On the surface, Seifeddine Rezgui was an unlikely radical - a lover of hip-hop and football, unknown to Tunisia's security forces.
But to his classmates at Kairouan University, the man who gunned down dozens of mostly British tourists on a Tunisian beach last week was one of many they have watched over the years come to embrace a militant jihadi ideology.
"Seif was like any of the hundreds of students that come here: completely normal, until they transform into radicals," says philosophy student Hamdi Bilwafi, 29, who says he knew Rezgui.
It started with talk of Al-Qaeda, Mr Bilwafi recalls.
"Then he said he had pledged allegiance to the Islamic State (in Iraq and Syria, or ISIS) - he even wrote that on his Facebook page. I used to hear his friends challenge him about his decision."
Rezgui's attack, which killed 38 tourists in the coastal city of Sousse and was claimed by ISIS, was the second on foreign tourists in Tunisia in four months.
Long a source of militant Islamism abroad - Tunisians are one of the biggest groups of foreigners fighting in Syria and Iraq - the North African country is becoming one of its targets as well.
Kairouan, an ancient Islamic centre 60km from Sousse, has a symbolic resonance for radical groups; many in the city have Islamist sympathies. More significant, students say, is that chances to study and work there draw thousands, like 23-year-old Rezgui, from the impoverished and marginalised interior.
The centre of Kairouan looks like any other in Tunisia during the holy month of Ramadan.
Residents fan out into the streets in the evening after breaking fast to drink tea and watch Dlilek Mlak, the local version of Deal Or No Deal. Most of the thousands who come to the city move to its outskirts, where dozens of mosques deemed by the government as "outside state control" are suspected of spreading radical ideology.
In response to the Sousse attack, the government in Tunis has shut down 80 unregistered mosques around the country, out of an estimated 300.

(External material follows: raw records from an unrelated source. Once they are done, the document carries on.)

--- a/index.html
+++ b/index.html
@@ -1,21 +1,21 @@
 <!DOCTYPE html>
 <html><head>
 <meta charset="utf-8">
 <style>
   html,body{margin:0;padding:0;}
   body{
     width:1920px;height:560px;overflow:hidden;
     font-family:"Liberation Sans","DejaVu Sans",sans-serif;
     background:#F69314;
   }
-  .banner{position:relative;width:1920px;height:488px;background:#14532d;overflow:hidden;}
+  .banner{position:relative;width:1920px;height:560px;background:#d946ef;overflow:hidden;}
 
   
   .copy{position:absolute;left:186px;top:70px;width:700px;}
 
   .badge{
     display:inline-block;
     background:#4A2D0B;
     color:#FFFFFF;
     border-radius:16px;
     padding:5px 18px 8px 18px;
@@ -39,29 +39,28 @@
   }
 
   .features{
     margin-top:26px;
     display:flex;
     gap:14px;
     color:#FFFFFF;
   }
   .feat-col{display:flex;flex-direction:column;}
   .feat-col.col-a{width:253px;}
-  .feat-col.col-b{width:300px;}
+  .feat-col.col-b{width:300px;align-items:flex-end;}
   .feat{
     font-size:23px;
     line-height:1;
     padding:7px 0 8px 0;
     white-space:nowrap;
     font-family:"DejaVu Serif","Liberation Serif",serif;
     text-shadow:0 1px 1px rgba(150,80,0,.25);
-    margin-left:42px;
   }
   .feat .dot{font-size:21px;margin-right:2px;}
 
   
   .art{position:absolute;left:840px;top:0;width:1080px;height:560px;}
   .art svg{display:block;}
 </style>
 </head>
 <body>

But analysts say the move will anger even non-radical Islamists and is probably irrelevant, given that militants are more likely to network through the Internet and via personal relationships.
Mr Fadi Saidi, a member of the university's secular General Student Union, says social problems are to blame, such as unemployment and discrimination against those from poorer regions or those with darker skin. "Islamists feed on these divisions," says the 24-year-old computer science student.
"Our poor neighbourhoods are the supply line for the jihadis. Let's be honest - 80 per cent of Tunisian youth are on the path to militancy."
Students complain they cannot challenge a well-funded and powerful Islamist student union, of which they say Rezgui was a member. The group offers poorer students money for housing, food and even mobile phone credit.
"We don't have those kinds of capabilities," Mr Bilwafi says. "The Islamists can spread their ideology along with their bread - slowly."
Mr Tarek Kahlaoui, a researcher on jihadism in Tunisia, says cases such as Rezgui's show how the line between what is considered normal youth behaviour and radicalism has become blurred.
He says, for example, that right up to the attack Rezgui was using drugs, which is forbidden in Islam. He also posted on social media about his love for Real Madrid and breakdancing while also writing on his Facebook picture: "If being a mujahed is a crime, then I am a criminal."
Locals say Rezgui worked in Sousse as an entertainment organiser. This would have given him a view into the lives of foreign tourists that may have planted seeds of frustration, even while enjoying the music he once loved.
"It's like a split personality... He was evolving very rapidly - I estimate from early 2014 - (towards) an attachment to Salafi jihadi groups," Mr Kahlaoui says.
Mr Saidi, the computer science student, says: "Over a period of what felt like just two months, I saw him suddenly start to wear the short pants that Salafis wear and grow a beard. I asked him about his dancing. He said 'I repented, thank God.' Of course, he still was dating his girlfriend, which can't be acceptable to Salafis."
Many in Tunisia's secular elite blame the surge of radicalism on the rise of Ennahda, the moderate Islamist party which won the first election after Zine El Abidine Ben Ali was overthrown in 2011. Ennahda was later unseated by the secular Nidaa Tounes party. But Mr Kahlaoui says this overlooks the fact that Tunisian jihadis have played a large role in Al-Qaeda in Iraq since 2006.
Mr Michael Ayari, a Tunisia researcher with the International Crisis Group, says the elite must share responsibility because they have done little to engage with the Islamists or the one million voters who backed Ennahda.
"They need to discuss these problems, not hide them and maintain the discourse of a small elite," he says. "Make people dream - give them an alternative."